Este blog não pode oferecer nenhuma consulta ou auxílio jurídico. A recomendação é sempre consultar um advogado. Porém, é importante saber que a lei brasileira exige a violação de um mecanismo de segurança para que se configure crime de invasão.
É por isso, também, que este blog faz questão de lembrar da necessidade de configurar senhas de bloqueio e manter dados pessoais (como o WhatsApp) exclusivamente em dispositivos pessoais e protegidos.
Então, um detalhe preocupante da sua história é o seguinte: por que você iria abrir o WhatsApp Web? Se você pretendia autorizar o seu próprio telefone no computador do trabalho, você estaria cometendo o mesmo erro, deixando suas conversas em um computador que não é pessoal.
Outros detalhes da lei de crimes digitais podem ser conferidos na própria lei 12.737 de 2012. Veja aqui.
Tela de configurações do aplicativo da Play Store mostra se dispositivo Android é certificado pelo Google. Certificação ajuda a identificar aparelhos mais seguros
Reprodução
Como saber se um celular tem ‘vírus de fábrica’?
Comprei um aparelho Doogee X95 na internet, mas não sei ver se ele tem vírus. Vi dizer em uma coluna do G1, Segurança Digital, que esses códigos maliciosos podem estar dentro do sistema escondido. Agradeço desde já e agradeço de me indicaram links que se ajudem a resolver esse problema. – Reinaldo
Reinaldo, é muito difícil determinar se um aparelho possui códigos indevidos de fábrica. É fato que programas maliciosos já foram encontrados nos sistemas instalados pela Doogee em seus aparelhos, mas o X95 é novo e não há denúncias contra esse modelo até o momento.

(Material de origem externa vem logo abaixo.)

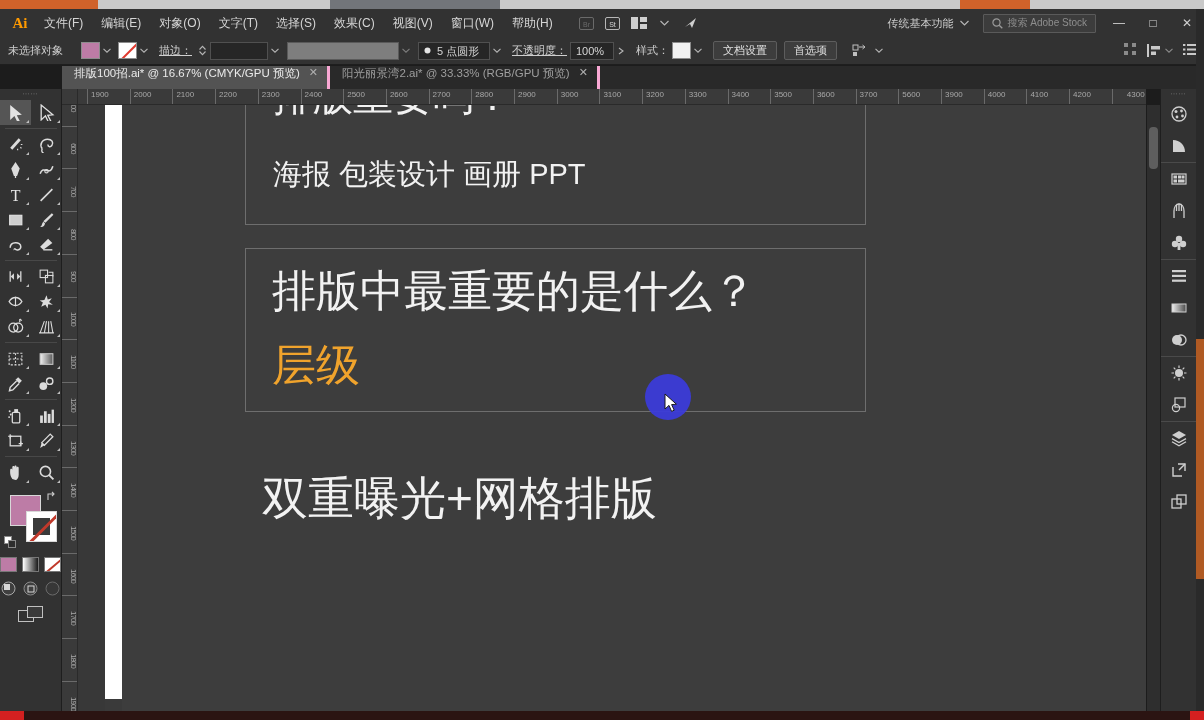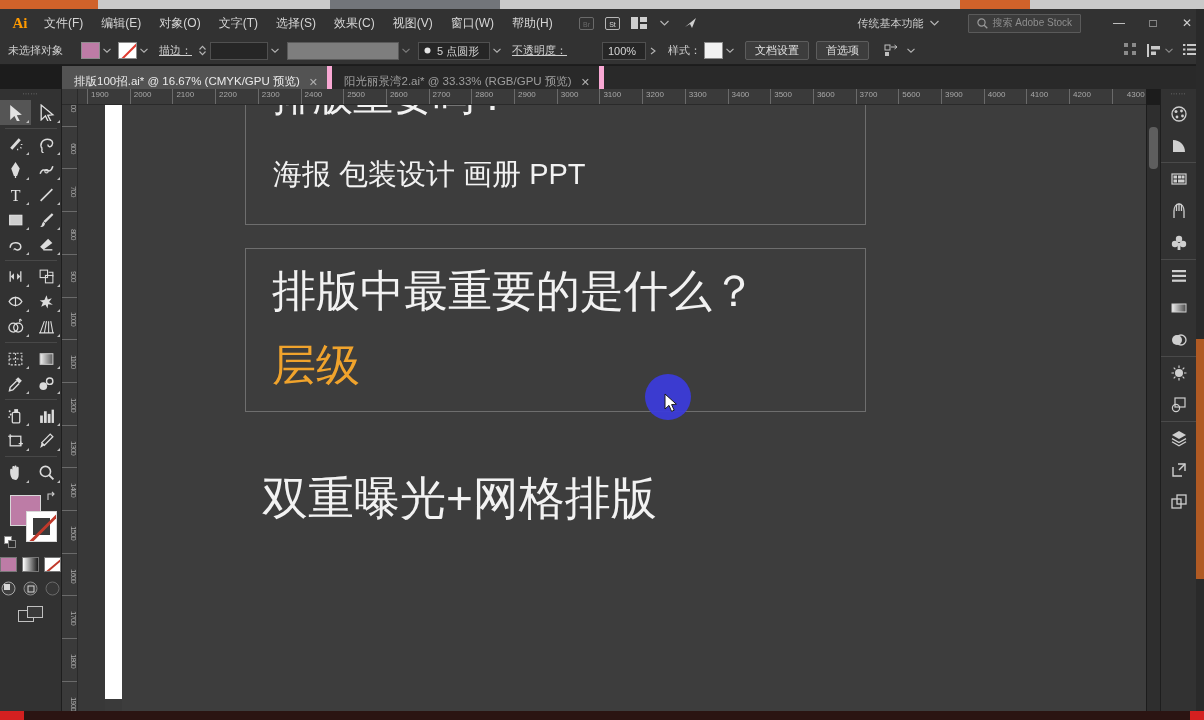"传统基本功能" .menu-right { gap: 15px -> none }
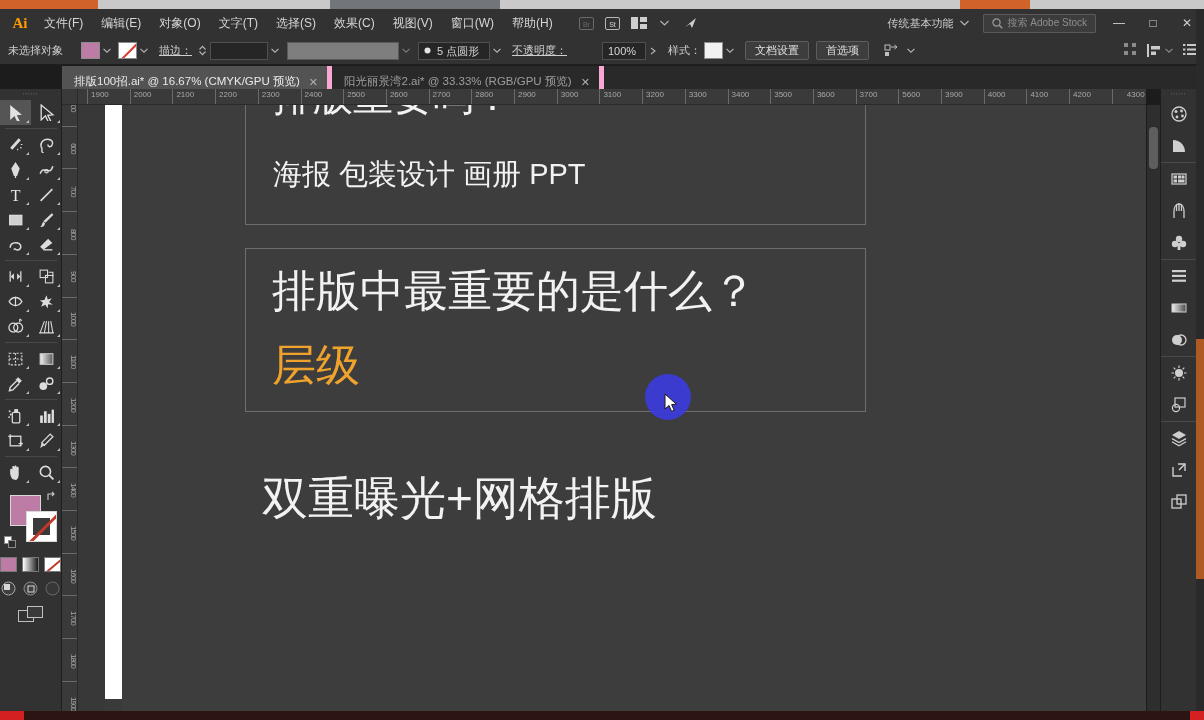"100%" div.field { margin-left: 32px -> none }
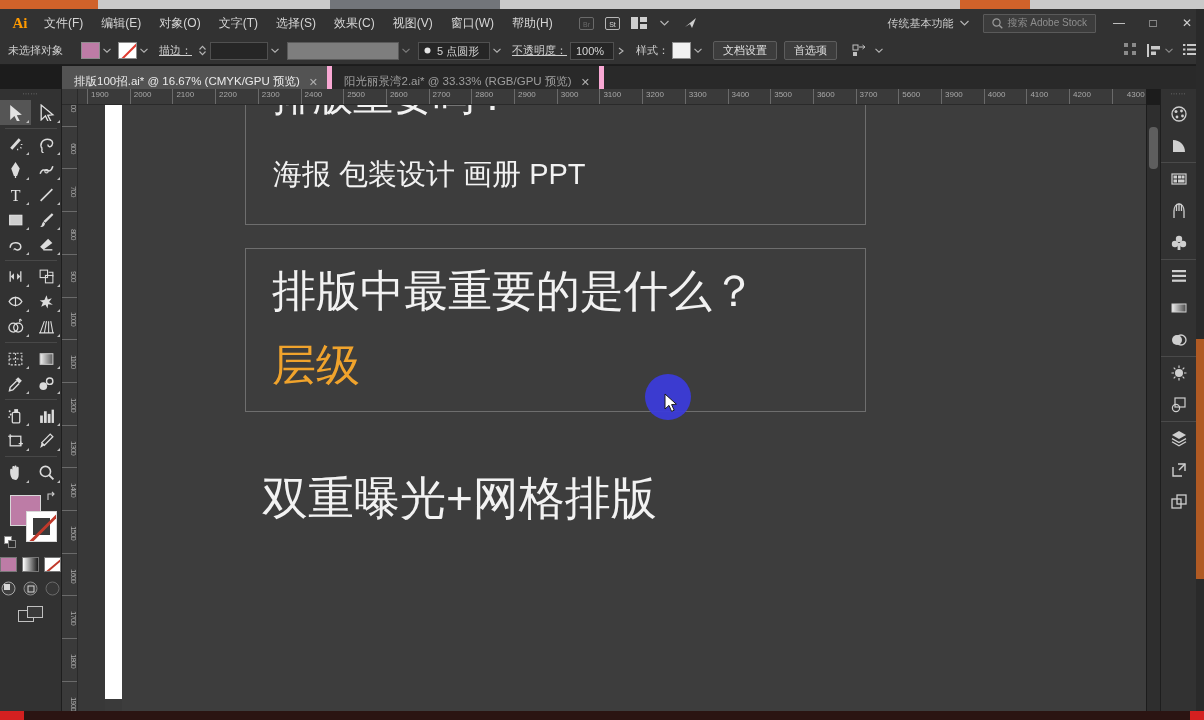"排版100招.ai* @ 16.67% (CMYK/GPU 预览)" .doctab { align-items: flex-end -> flex-start; border-right: 5px solid #f9a8d4 -> 3px solid #f9a8d4 }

Um esclarecimento importante: vírus nem sempre vêm “pré-instalados” nos celulares por vontade da fabricante. Fabricantes de aparelhos muitas vezes concordam com a inclusão de aplicativos “parceiros” no sistema.
Isso é fácil de verificar quando você compra um aparelho em lojas de operadoras: em muitos casos, a marca da operadora aparece quando você liga o smartphone e há aplicativos pré-instalados que correspondem a serviços da operadora.
O mesmo tipo de acordo comercial existe com outras fabricantes, mesmo sem o envolvimento das operadoras. O intuito é permitir que a fabricante recupere parte dos custos de fabricação para vender o aparelho por um preço menor. Infelizmente, algumas dessas adições ao sistema podem ter códigos maliciosos.
Bons fabricantes testam o sistema rigorosamente e se submetem a verificações do Google e de entidades reguladoras. Nesse sentido, é importante destacar algumas coisas:
A marca “Doogee” atualmente não faz parte da lista de parceiros do Google;
A Doogee não tem aparelhos homologados no Brasil. Você pode consultar isso no site da Agência Nacional de Telecomunicações (Anatel), em Consulta de Produtos;
No Android, você pode abrir o aplicativo da Play Store e acessar “Configurações”. No fim da tela, você verá uma mensagem afirmando se o aparelho é certificado. Aparelhos sem certificação não passaram por processos do Google que garantem a integridade do sistema;
Se o celular não veio com a Play Store pré-instalada, ele provavelmente não é um modelo certificado.
Sendo assim, Reinaldo, é bastante provável que você tenha adquiro um aparelho que não foi homologado pela Anatel e que não passou pelo processo de certificação do Google. Isso é arriscado, mas não significa que o aparelho necessariamente possui algum programa malicioso.
Se você se importa com a segurança dos seus dados, é recomendado evitar o uso de aparelhos com esse tipo de procedência.